I'm honestly not entirely sure how I got such a deeply involved concept for his character and motivations, but I definitely did. I just feel like he fits into an especially interesting place in everything and that there's a lot of great potential with him.
Shout out to @petalveinedwarrior for enabling me and also I'm very sorry for being incredibly long winded. My bad.
Also DISCLAIMER! I am NOT an expert on the Trojan War and all its surrounding mythology lol. This is just for fun, based on my own fairly limited knowledge of the myths (though I think I pretty much cover everything that’s relevant to this). These are just my headcanons woven with some details from various myths. Sorry if anything’s missing or inaccurate!
SO!
-
First and foremost, I headcanon Deiphobus as the oldest of Priam and Hecuba’s children after Hektor.
Hektor calls Deiphobus the dearest of his brothers, and to me, this is why. They are the closest in age and they were the closest growing up, best friends when they were young. They also get the closest to being on equal footing which means a lot to Hektor, who often feels distance between him and his other siblings because of being heir to Troy.
Despite the relatively equal ground and Deiphobus treating Hektor with a very casual familiarity, deep down, he idolizes him. Deiphobus adores and admires Hektor, ever a younger brother in how he looks up to his strength and intelligence and reliability but close enough in age to not feel the same envy as so many of their younger siblings.
Deiphobus is aware that he is next in line to inherit the throne of Troy after Hektor, and the possibility of that is more real to him than to the rest. He doesn’t envy or want the responsibilities Hektor has to bear being the first son and admires him for it rather than resenting him. He never wants the weight of Troy on his shoulders.
Additionally, as close as they are, Hektor confides more openly in Deiphobus than the rest of their siblings. Consequently, he has a more realistic idea of both the burden he bears and also the ways he struggles to manage it like any human would.
Deiphobus holds Hektor in the highest regard- he means the world to him. It is a strange and unique combination of relating to and understanding Hektor exactly as he is and then loving him so dearly for how remarkably he seems to do in all of it, all that Deiphobus adores and strives to be like.
Hektor calls Deiphobus the dearest of his brothers, but Deiphobus would never need to say the same of Hektor, that much has always been obvious.
Deiphobus himself is ferociously loyal, boastful and fiery proud, wild and energetic, and always quick to smile and laugh with a sharp sense of humor. He’ll defend his own with tooth and nail, Hektor first and foremost, and they make a well balanced pair. Hektor’s level headed sense of responsibility softens many of Deiphobus’s rough edges, and Deiphobus’s enthusiasm breaks through many of Hektor’s more anxiously formed reservations.
Deiphobus would do near anything for Hektor, to a concerning degree in the eyes of some, but Hektor, by his nature, isn't overly controlling. He doesn't want Deiphobus to change how he is. Mostly, the only place Hektor truly pushes him is on moral grounds, for better rather than for worse.

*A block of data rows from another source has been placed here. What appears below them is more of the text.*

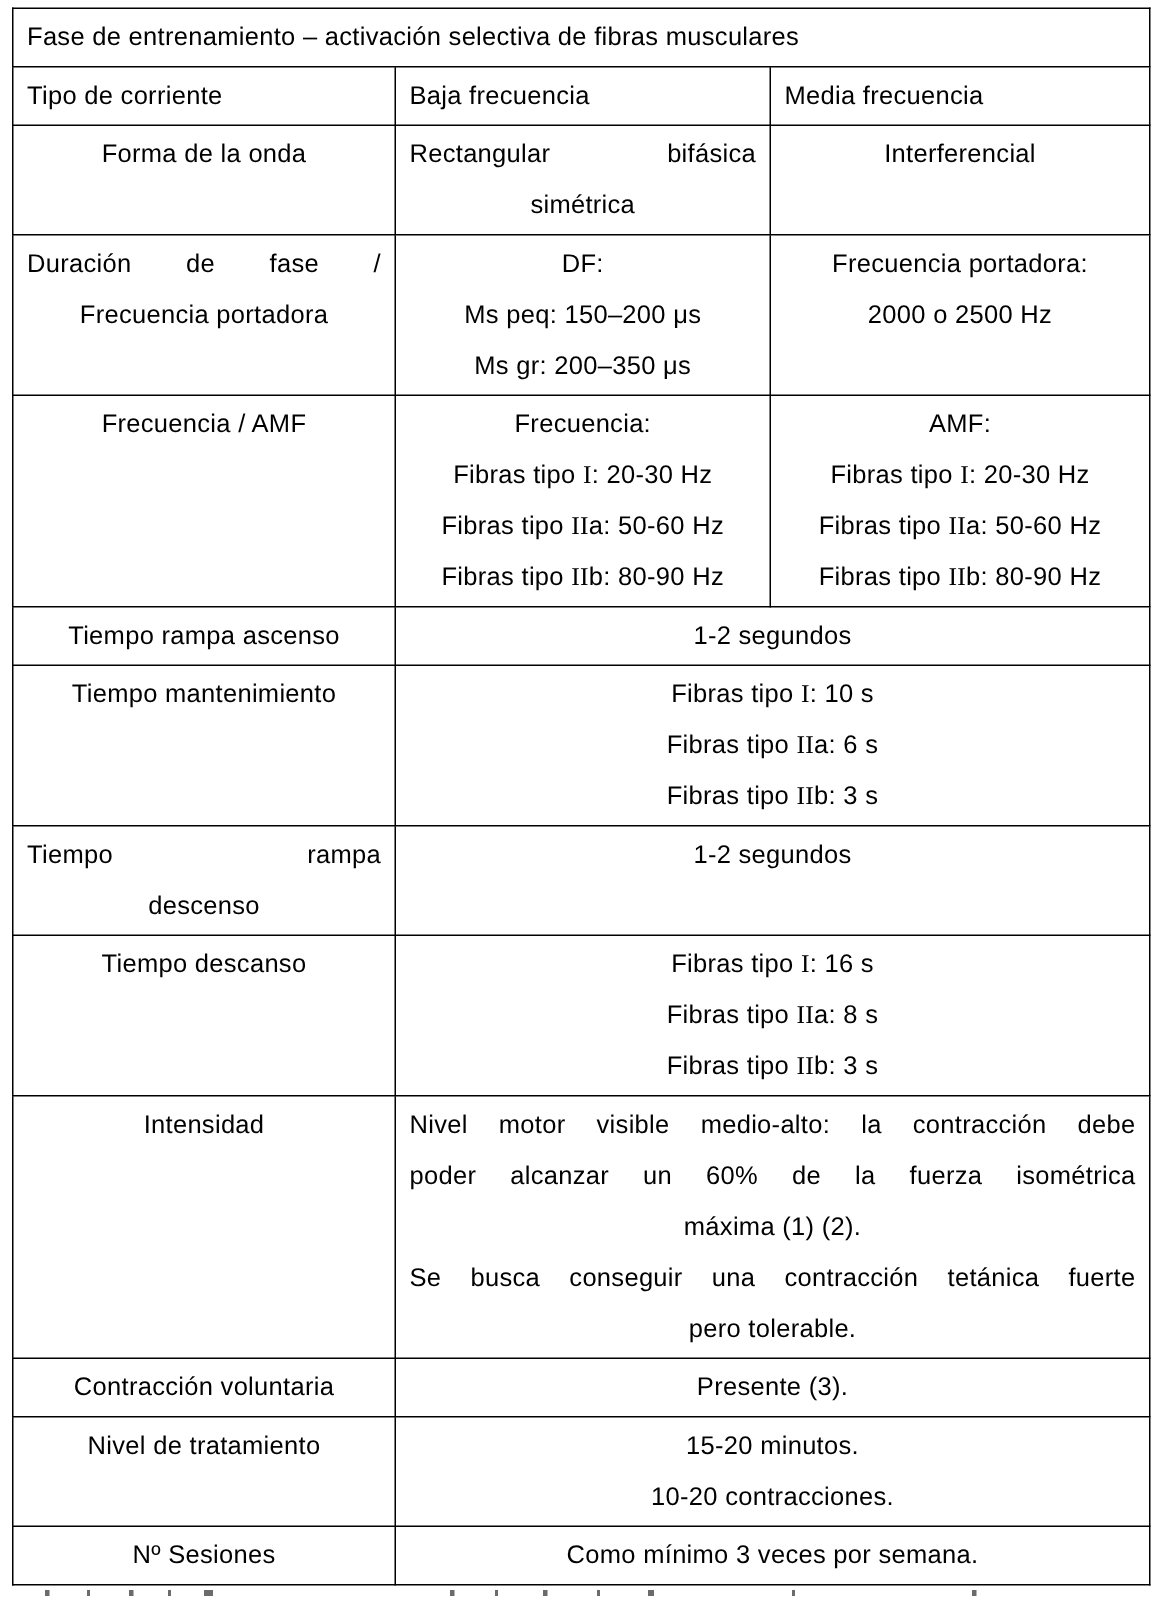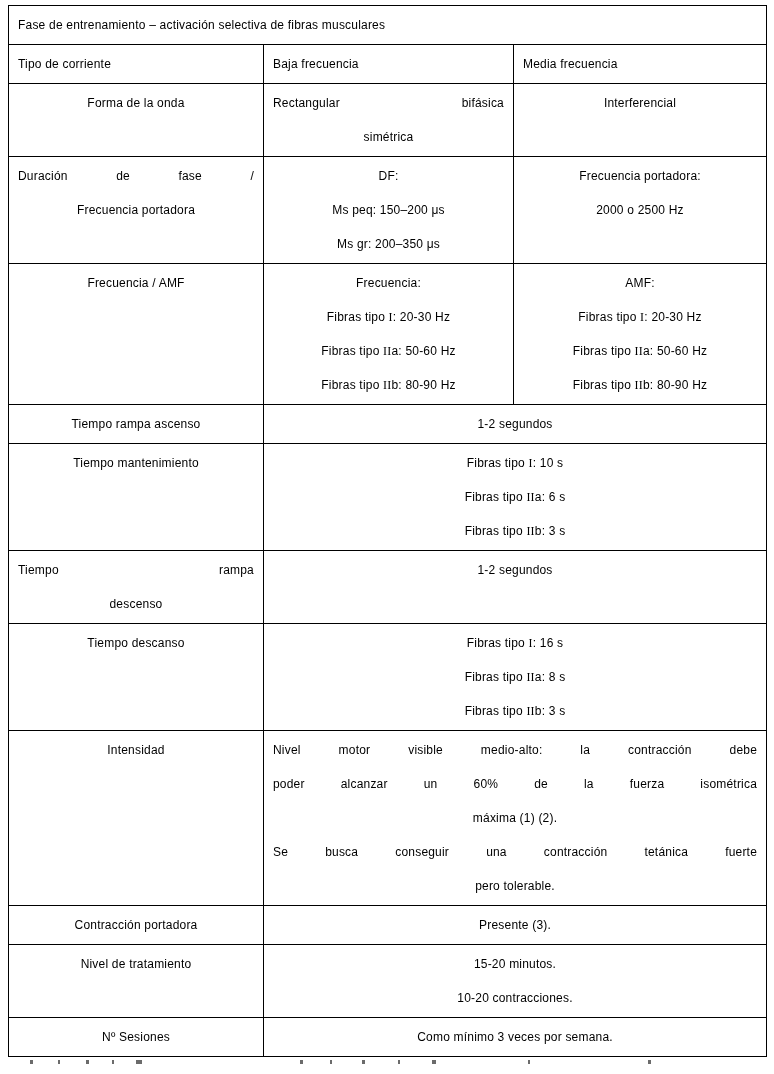--- a/index.html
+++ b/index.html
@@ -19,21 +19,21 @@
   table.training {
     border-collapse: collapse;
     table-layout: fixed;
     width: 758px;
     background: #ffffff;
   }
   table.training td, table.training th {
     border: 1.5px solid #000000;
     vertical-align: top;
     padding: 2px 9px 2px 9px;
-    font-size: 12px;
+    font-size: 17px;
     letter-spacing: 0.2px;
     line-height: 34px;
     text-align: left;
     font-weight: normal;
     overflow: hidden;
   }
   
   td.title-cell {
     text-align: center;
     font-weight: bold;
@@ -192,21 +192,21 @@
           <td colspan="2">
             <p class="ln jl">Nivel motor visible medio-alto: la contracción debe</p>
             <p class="ln jl">poder alcanzar un 60% de la fuerza isométrica</p>
             <p class="ln">máxima (1) (2).</p>
             <p class="ln jl">Se busca conseguir una contracción tetánica fuerte</p>
             <p class="ln">pero tolerable.</p>
           </td>
         </tr>
         <tr>
           <td class="row-label">
-            <p class="ln">Contracción portadora</p>
+            <p class="ln">Contracción voluntaria</p>
           </td>
           <td colspan="2">
             <p class="ln">Presente (3).</p>
           </td>
         </tr>
         <tr>
           <td class="row-label">
             <p class="ln">Nivel de tratamiento</p>
           </td>
           <td colspan="2">

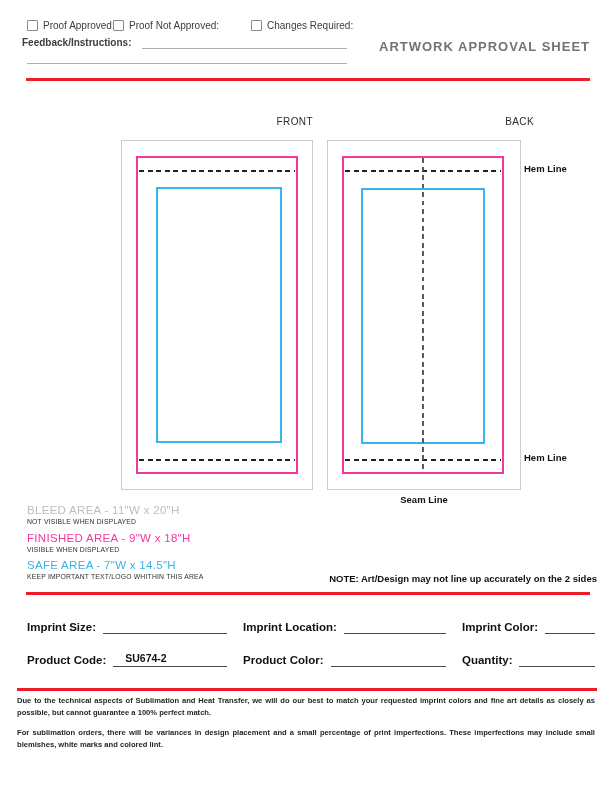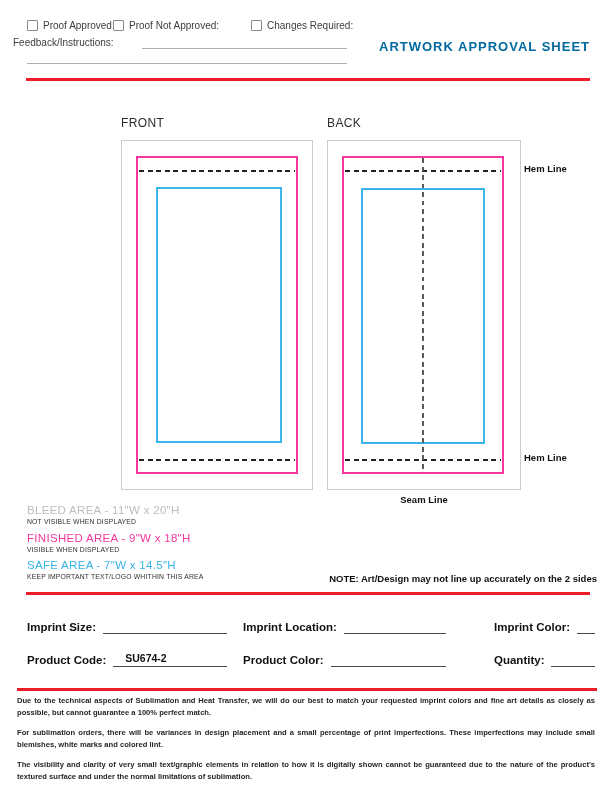--- a/index.html
+++ b/index.html
@@ -6,44 +6,44 @@
   .page{position:relative;width:612px;height:792px;background:#fff;overflow:hidden;
         font-family:"Liberation Sans","DejaVu Sans",sans-serif;}
   .abs{position:absolute;}
 
   
   .cbgroup{display:flex;align-items:center;gap:5px;}
   .cbbox{width:11px;height:11px;border:1.5px solid #8a8a8a;background:#fff;box-sizing:border-box;border-radius:1px;}
   .cblabel{font-size:10px;color:#3d3d3d;line-height:11px;white-space:nowrap;}
   .feedback-label{font-size:10px;color:#3d3d3d;}
   .grayline{border-top:1px solid #b0b0b0;height:0;}
-  .title{font-size:13px;font-weight:700;letter-spacing:1px;color:#0369a1;text-align:right;white-space:nowrap;}
+  .title{font-size:13px;font-weight:700;letter-spacing:1px;color:#737373;text-align:right;white-space:nowrap;}
   .redline{height:2.5px;background:#ED1C29;}
 
   
-  .panel-label{font-size:12px;letter-spacing:0.4px;color:#2b2b2b;text-align:left;}
+  .panel-label{font-size:10px;letter-spacing:0.4px;color:#2b2b2b;text-align:right;}
   .bleed-rect{border:1px solid #cccccc;box-sizing:border-box;background:#fff;}
   .finished-rect{border:2px solid #F5379E;box-sizing:border-box;}
   .safe-rect{border:2px solid #38B5EA;box-sizing:border-box;}
   .dash-h{height:1.8px;background:repeating-linear-gradient(to right,#222 0 5px,transparent 5px 8.6px);}
   .dash-v{width:1.8px;background:repeating-linear-gradient(to bottom,#5a5a5a 0 4.5px,transparent 4.5px 8.5px);}
   .line-label{font-size:9.5px;font-weight:700;color:#111;white-space:nowrap;}
 
   
   .legend-title{font-size:11.5px;letter-spacing:0.3px;white-space:nowrap;line-height:12px;}
   .legend-sub{font-size:6.8px;color:#2e2e2e;letter-spacing:0.2px;margin-top:2px;white-space:nowrap;}
   .lg-gray{color:#bdbdbd;}
   .lg-magenta{color:#F5379E;}
   .lg-cyan{color:#38B5EA;}
   .note{font-size:9.5px;font-weight:700;color:#111;white-space:nowrap;}
 
   
   .form-row{display:grid;grid-template-columns:216px 219px 1fr;width:568px;height:21px;font-weight:bold;}
   .fcell{display:flex;align-items:flex-end;padding-right:16px;}
-  .fcell:last-child{padding-right:0;margin-left:32px;}
+  .fcell:last-child{padding-right:0;}
   .flabel{font-size:11.5px;color:#111;line-height:13px;white-space:nowrap;}
   .fline{flex:1;margin-left:7px;border-bottom:1.2px solid #4a4a4a;display:flex;align-items:flex-end;height:100%;}
   .fvalue{font-size:10.5px;color:#111;padding-left:12px;padding-bottom:2px;line-height:11px;}
 
   
   .disc{width:578px;}
   .disc p{margin:0 0 7px 0;font-size:7.6px;line-height:12.4px;color:#262626;
           text-align:justify;text-align-last:left;}
 </style>
 </head>
@@ -57,36 +57,36 @@
   </div>
   <div class="abs cbgroup" style="left:113px;top:20px;">
     <span class="cbbox"></span>
     <span class="cblabel">Proof Not Approved:</span>
   </div>
   <div class="abs cbgroup" style="left:219px;top:20px;padding-left:32px;">
     <span class="cbbox"></span>
     <span class="cblabel">Changes Required:</span>
   </div>
 
-  <div class="abs feedback-label" style="left:13px;top:37px;">Feedback/Instructions:</div>
+  <div class="abs feedback-label" style="left:22px;top:37px;font-weight:bold;">Feedback/Instructions:</div>
   <div class="abs grayline" style="left:142px;top:48px;width:205px;"></div>
   <div class="abs grayline" style="left:27px;top:63px;width:320px;"></div>
 
   <div class="abs title" style="right:22px;top:39px;">ARTWORK APPROVAL SHEET</div>
 
   <div class="abs redline" style="left:26px;top:78px;width:564px;"></div>
 
   <div class="abs panel-label" style="left:121px;top:116px;width:192px;">FRONT</div>
   <div class="abs bleed-rect" style="left:121px;top:140px;width:192px;height:350px;"></div>
   <div class="abs finished-rect" style="left:136px;top:156px;width:162px;height:318px;"></div>
   <div class="abs dash-h" style="left:139px;top:170px;width:156px;"></div>
   <div class="abs dash-h" style="left:139px;top:459px;width:156px;"></div>
   <div class="abs safe-rect" style="left:156px;top:187px;width:126px;height:256px;"></div>
 
-  <div class="abs panel-label" style="left:327px;top:116px;width:194px;">BACK</div>
+  <div class="abs panel-label" style="left:340px;top:116px;width:194px;">BACK</div>
   <div class="abs bleed-rect" style="left:327px;top:140px;width:194px;height:350px;"></div>
   <div class="abs finished-rect" style="left:342px;top:156px;width:162px;height:318px;"></div>
   <div class="abs dash-h" style="left:345px;top:170px;width:156px;"></div>
   <div class="abs dash-h" style="left:345px;top:459px;width:156px;"></div>
   <div class="abs safe-rect" style="left:361px;top:188px;width:124px;height:256px;"></div>
   <div class="abs dash-v" style="left:422px;top:158px;height:314px;"></div>
 
   <div class="abs line-label" style="left:524px;top:163px;">Hem Line</div>
   <div class="abs line-label" style="left:524px;top:452px;">Hem Line</div>
   <div class="abs line-label" style="left:327px;top:494px;width:194px;text-align:center;">Seam Line</div>
@@ -148,16 +148,15 @@
           <span class="fvalue"></span>
         </span>
     </div>
   </div>
 
   <div class="abs redline" style="left:17px;top:688px;width:580px;"></div>
 
   <div class="abs disc" style="left:17px;top:695px;font-weight:bold;">
     <p>Due to the technical aspects of Sublimation and Heat Transfer, we will do our best to match your requested imprint colors and fine art details as closely as possible, but cannot guarantee a 100% perfect match.</p>
     <p>For sublimation orders, there will be variances in design placement and a small percentage of print imperfections. These imperfections may include small blemishes, white marks and colored lint.</p>
-    <p>The visibility and clarity of very small text/graphic elements in relation to how it is digitally shown cannot be guaranteed due to the nature of the product's textured surface and under the normal limitations of sublimation.</p>
   </div>
 
 </div>
 
 </body></html>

Deiphobus hates to spend time overthinking anything, which benefits him in some ways, but also frequently has him following the example of those around him without considering what might lean towards cruelty. Hektor never tolerates hurtful and needless rudeness or otherwise, and their friendship doesn’t spare Deiphobus his reprimands.
Hektor's needling, though, has him step back and reexamine his actions and the second look is generally what he needs to correct his missteps. Admittedly, he’ll sometimes act better in some way solely to please Hektor, but far more often than not, he’ll come to recognize why it’s best with time and continue that way from his own compulsion.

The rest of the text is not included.